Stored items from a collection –
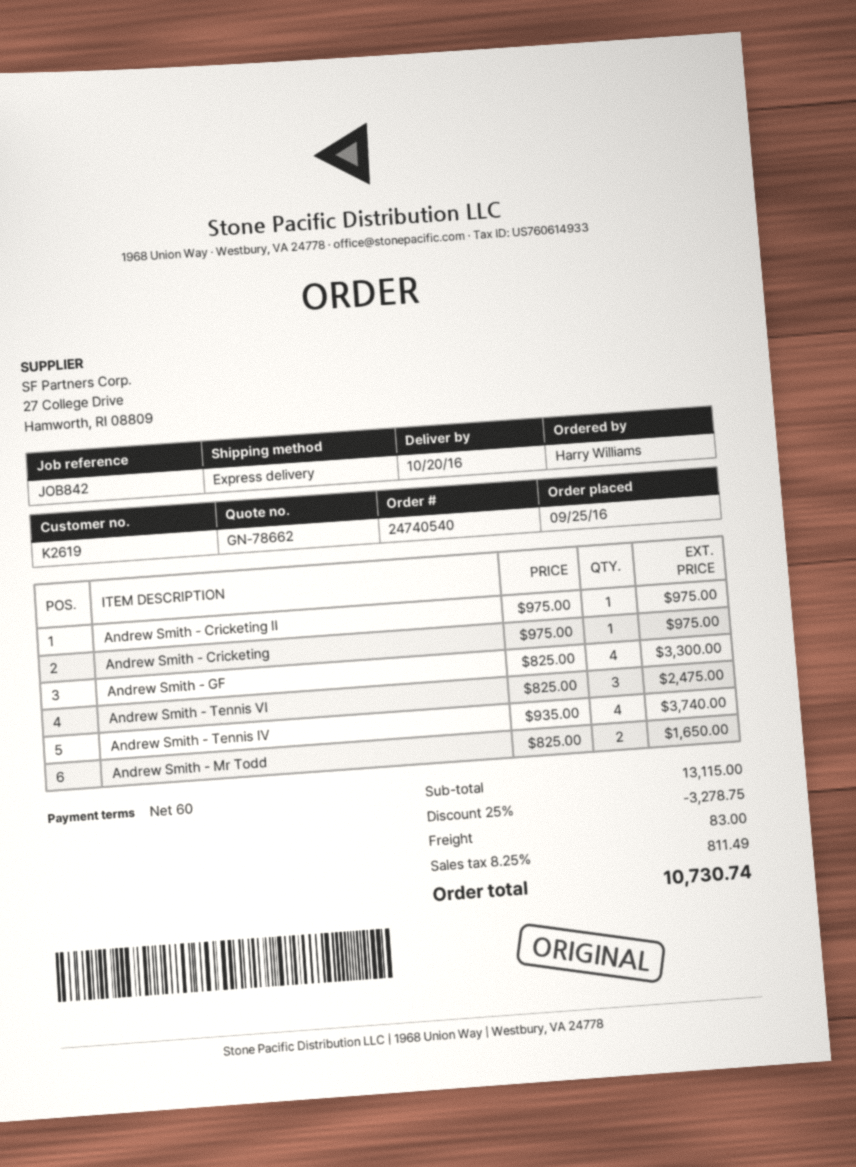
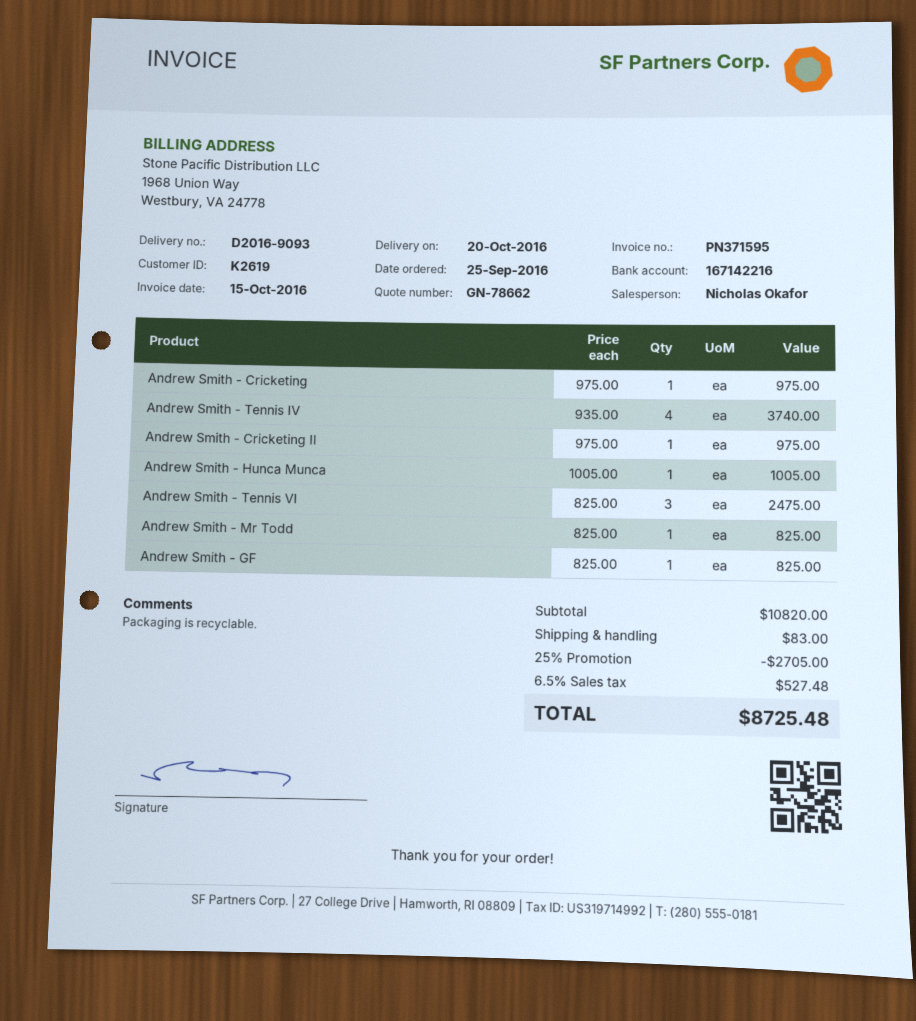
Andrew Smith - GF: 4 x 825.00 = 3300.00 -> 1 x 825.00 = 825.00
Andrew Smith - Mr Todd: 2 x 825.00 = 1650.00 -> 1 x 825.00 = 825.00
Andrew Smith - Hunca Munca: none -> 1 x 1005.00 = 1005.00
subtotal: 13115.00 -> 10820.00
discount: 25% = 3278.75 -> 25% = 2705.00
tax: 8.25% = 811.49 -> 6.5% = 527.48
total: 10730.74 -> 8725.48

What to do – Your output must match the records word for word, apart from the images, which are left out.

Finished exercise –
Andrew Smith - GF: 4 x 825.00 = 3300.00 -> 1 x 825.00 = 825.00
Andrew Smith - Mr Todd: 2 x 825.00 = 1650.00 -> 1 x 825.00 = 825.00
Andrew Smith - Hunca Munca: none -> 1 x 1005.00 = 1005.00
subtotal: 13115.00 -> 10820.00
discount: 25% = 3278.75 -> 25% = 2705.00
tax: 8.25% = 811.49 -> 6.5% = 527.48
total: 10730.74 -> 8725.48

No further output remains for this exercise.